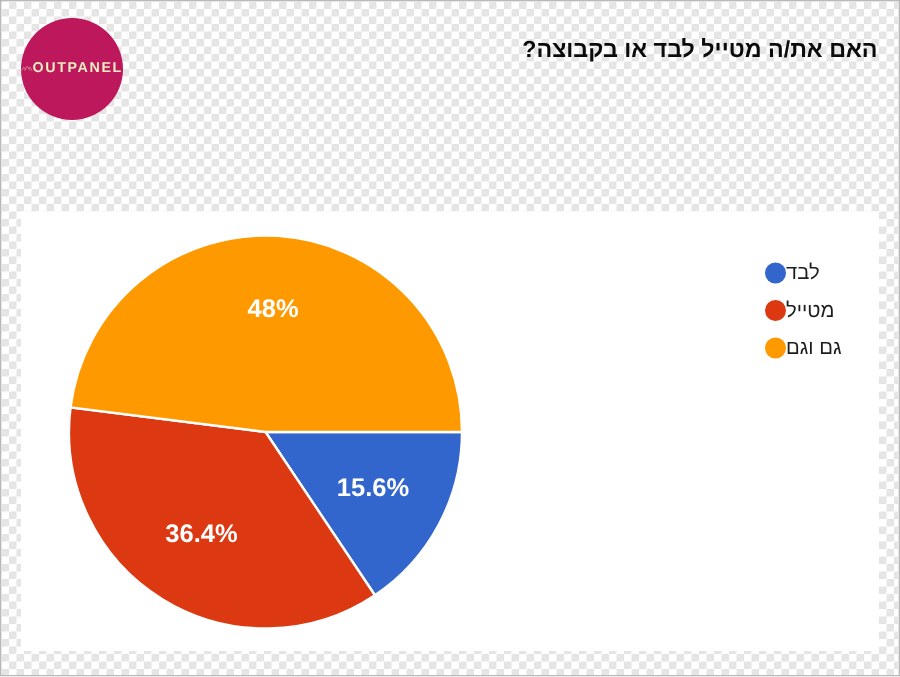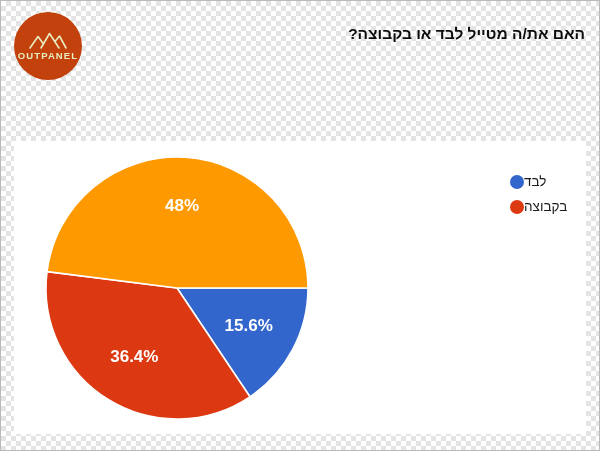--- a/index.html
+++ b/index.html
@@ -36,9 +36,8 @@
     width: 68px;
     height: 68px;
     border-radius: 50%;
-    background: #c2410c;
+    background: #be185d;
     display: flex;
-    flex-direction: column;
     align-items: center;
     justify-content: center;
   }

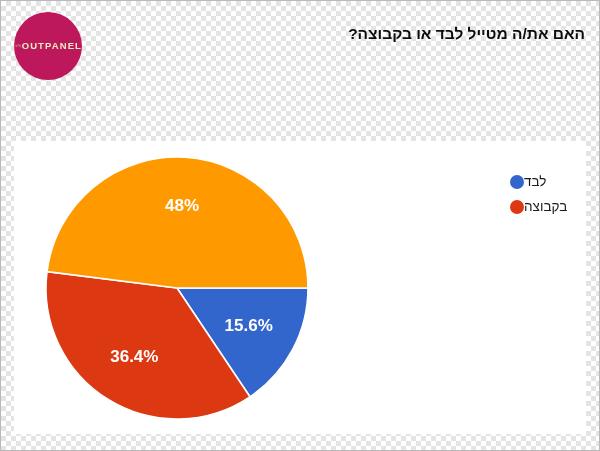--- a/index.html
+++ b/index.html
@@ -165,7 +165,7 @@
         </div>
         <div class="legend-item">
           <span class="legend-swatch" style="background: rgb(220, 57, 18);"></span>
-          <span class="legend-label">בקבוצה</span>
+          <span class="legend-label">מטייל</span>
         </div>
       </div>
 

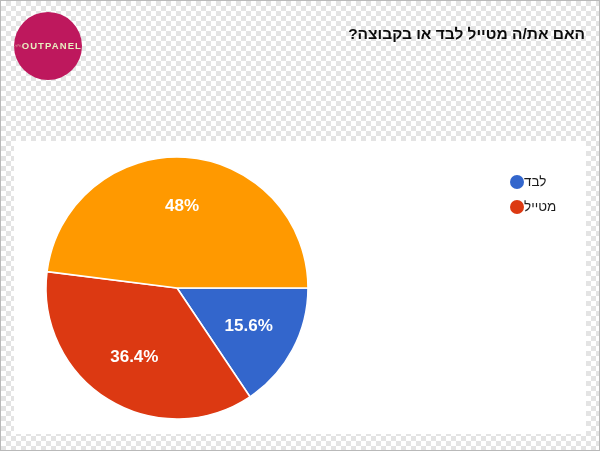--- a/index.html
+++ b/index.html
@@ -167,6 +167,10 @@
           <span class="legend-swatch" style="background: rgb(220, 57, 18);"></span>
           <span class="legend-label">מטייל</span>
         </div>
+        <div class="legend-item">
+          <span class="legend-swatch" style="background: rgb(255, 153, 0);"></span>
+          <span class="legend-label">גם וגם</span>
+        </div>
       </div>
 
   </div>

• _TASK TO COMPLETE_:
Please copy exactly the lines from the one containing "-165,7 +165,7 @@" through the last line of the records, both ends included, and leave out any pictures.

• _SOLVED EXERCISE_:
@@ -165,7 +165,7 @@
         </div>
         <div class="legend-item">
           <span class="legend-swatch" style="background: rgb(220, 57, 18);"></span>
-          <span class="legend-label">בקבוצה</span>
+          <span class="legend-label">מטייל</span>
         </div>
       </div>
 

--- a/index.html
+++ b/index.html
@@ -167,6 +167,10 @@
           <span class="legend-swatch" style="background: rgb(220, 57, 18);"></span>
           <span class="legend-label">מטייל</span>
         </div>
+        <div class="legend-item">
+          <span class="legend-swatch" style="background: rgb(255, 153, 0);"></span>
+          <span class="legend-label">גם וגם</span>
+        </div>
       </div>
 
   </div>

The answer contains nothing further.